Loving Our Transgendered Neighbours
by Jojo Ruba
This is the second of a two part series. For Part 1, see “Unchanging Truths in Transitioning Times.”
It was a question I never expected to hear in my lifetime. After speaking at a Christian youth event, a young man asked me how to talk with a classmate who came out as transgendered. Every morning, he would decide what gender he was going to be for the day and dress accordingly. “What should I say to my classmate?” the Christian student asked.
I wanted to give a simple answer, something he could easily follow. When I first started researching the issue, I thought the answer was straightforward: a man should be encouraged to be a man while a woman should be encouraged to be a woman.
But the issue has quickly become a dividing line where Christians are accused of being on the wrong side of history. We’re told that gender is not a binary (male and female), but is instead a spectrum between the two. Moreover, we’re told that our biological sex has little or no role in determining our gender identity. Gender identity is based solely or mostly on how we feel. Therefore, the only way we can support a gender-confused person is to support his or her gender confusion. Anyone who suggests that gender confusion should be treated is now viewed as “transphobic” and hateful. It’s come to a point where even counseling a gender-confused child to accept his or her biological sex is now illegal in Ontario.
The most important part of engaging this issue is that we have to redeem the idea of love. We have to show and tell others how the biblical view of sex and sexuality is also the most loving and compassionate view. Here are a few tips that have helped me effectively engage on the topic and show this love:
1. Model what it means to truly love our neighbours as ourselves. Jesus intentionally used the word “neighbour” when He said:
“You shall love the Lord your God with all your heart, and with all your soul, and with all your mind.” This is the great and foremost commandment. The second is like it, “You shall love your neighbor as yourself.” On these two commandments depend the whole Law and the Prophets. (Matthew 22:37-40 NASB)
Neighbours are those who are near us, who we know about and who know us. If you can, earn the right to share your views on this topic by treating them as you want to be treated when you are sharing a heartfelt need.

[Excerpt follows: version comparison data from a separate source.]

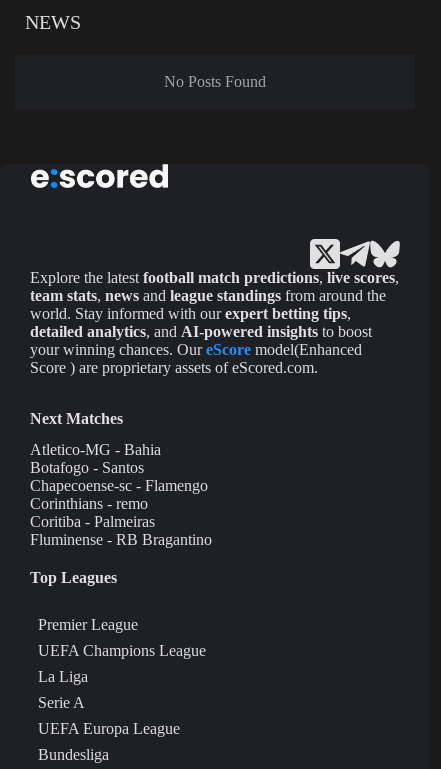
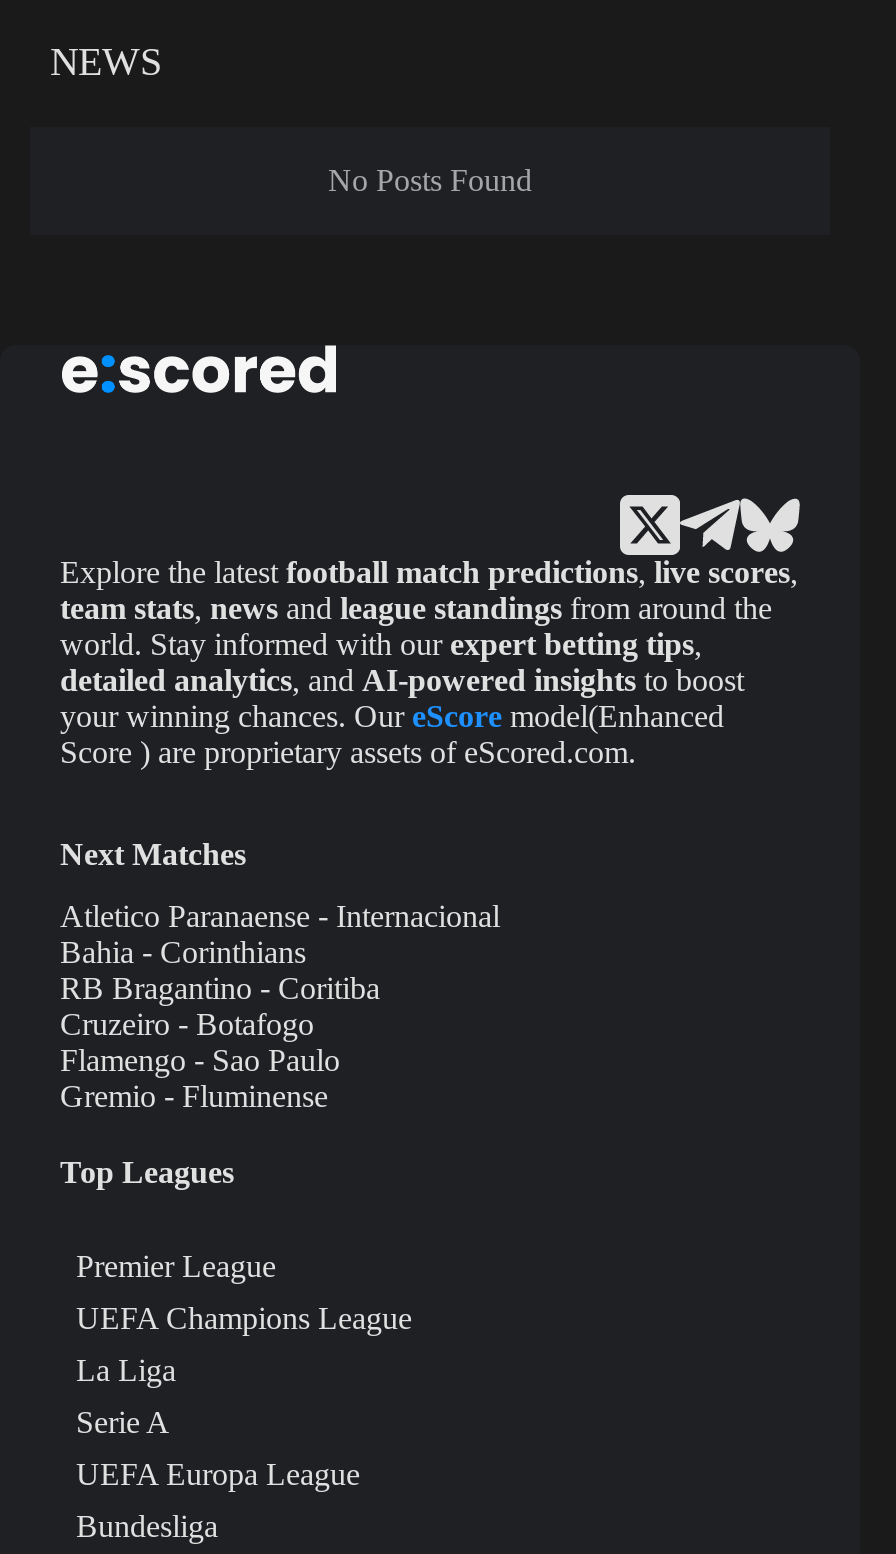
- Atletico-MG - Bahia
- Botafogo - Santos
- Chapecoense-sc - Flamengo
- Corinthians - remo
- Coritiba - Palmeiras
- Fluminense - RB Bragantino
+ Atletico Paranaense - Internacional
+ Bahia - Corinthians
+ RB Bragantino - Coritiba
+ Cruzeiro - Botafogo
+ Flamengo - Sao Paulo
+ Gremio - Fluminense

Remember, most advocates of transgenderism are advocating it because they believe what they are doing is good. They genuinely believe that we ought to be welcoming of every person and the way to do that is to support the person, even when that person denies basic facts about reality, such as their biology.
That means when we engage, we should acknowledge this good motivation and affirm it. We can say, for example, that we too want to be welcoming of everyone and then demonstrate this by welcoming transgendered people into our churches and schools and homes, just as we welcome everyone else.
2. Show the difference between a person and their gender identity. The key, though, is that we welcome everyone equally. We welcome everyone, regardless of their problems or hang-ups. But that doesn’t mean we accept everything they do. In the same way, we don’t have to accept a worldview that rejects basic biology even if we accept the people who believe that.
One simple way to do this is with the use of pronouns. I’ve struggled with what pronoun to use when referring to a transgendered person. I’ve always felt that by using the pronoun that doesn’t correspond to a transgendered person’s biology, I would be capitulating to their worldview. But if I refuse to use their chosen pronoun, I would likely never earn the right in their eyes to explain what I believe to that person. That’s why I’ve chosen to use their preferred pronoun so I can earn the right to explain that I don’t affirm their worldview.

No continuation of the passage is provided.